Sample processor
Keeps only the first rows or a random subset of rows.
The Sample processor allows you to select a specific number or percentage of records from your input flow and make the data sample more representative of the whole dataset.
Usage
-
The Sample processor requires one input flow and can generate only one output flow.
-
Using this processor will unsort the data if a Sort processor was used in the input flow.
Properties
Properties to configure to select a subset of records from the input.
| Property | Configuration |
|---|---|
| Sampling method |
Select if you want to extract a fixed number of rows or a percentage of the total rows from the input flow:
|
| Number of rows to extract | Enter the number of rows to keep. |
| Sampling ratio (%) | Enter the percentage of rows to keep. |
| Stratum field | From the dropdown list, select the field to use as stratum. |
To rename the processor or edit its description, point your mouse over the name or description to change in the Properties panel and click the Edit icon.
Example
In this example, you are working on a dataset containing information on sales transactions from three regions: East, West, and Central.

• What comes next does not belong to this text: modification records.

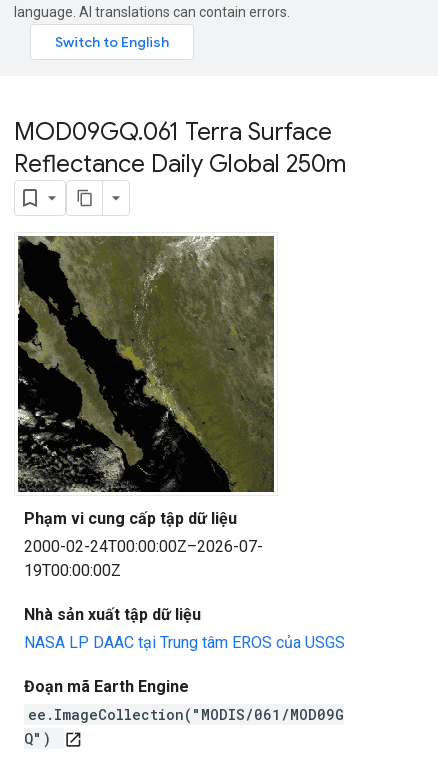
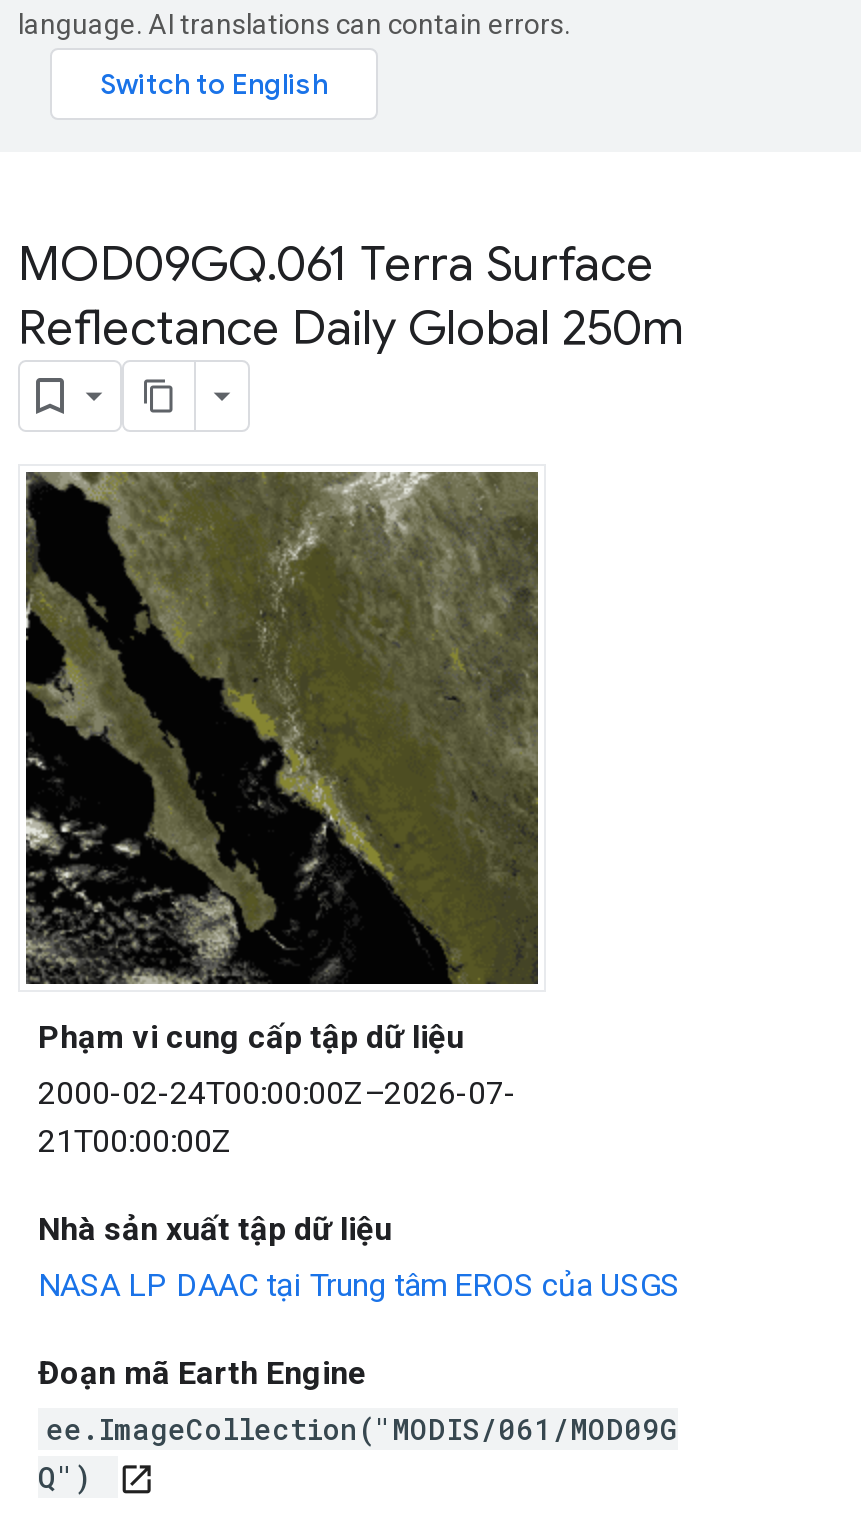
- 19T00:00:00Z
+ 21T00:00:00Z
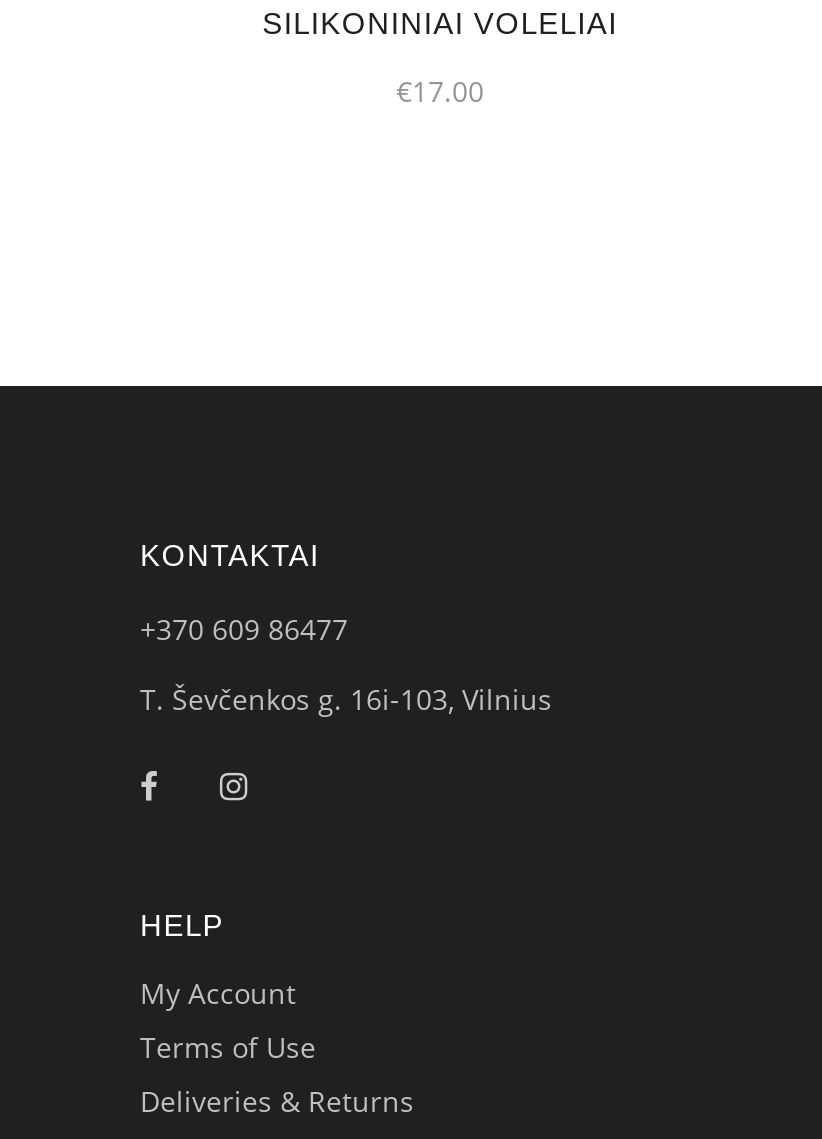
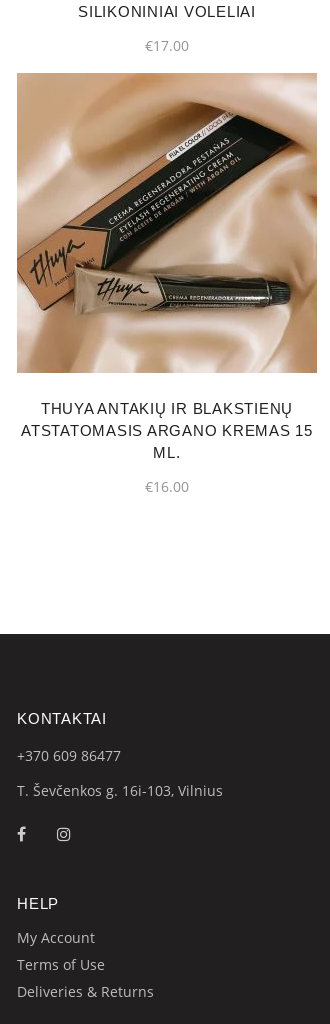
+ [image]
+ THUYA ANTAKIŲ IR BLAKSTIENŲ
+ ATSTATOMASIS ARGANO KREMAS 15
+ ML.
+ €16.00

Currently, the sample contains 20 rows, but you would like to reduce its size, while making sure that each region is evenly represented in the sampled data. You will use the Sample processor to change the size of the sample.
In the processor properties, select Random stratified sampling as sampling method, set the Sampling ratio (%) to 50, and select Region as stratum field.
Setting the stratified sampling to 50% means that the sample will contain approximately half of the rows from each region after rounding.
In the output of the processor, the sample now only contains approximately half the rows of the original, while keeping the same distribution of regions.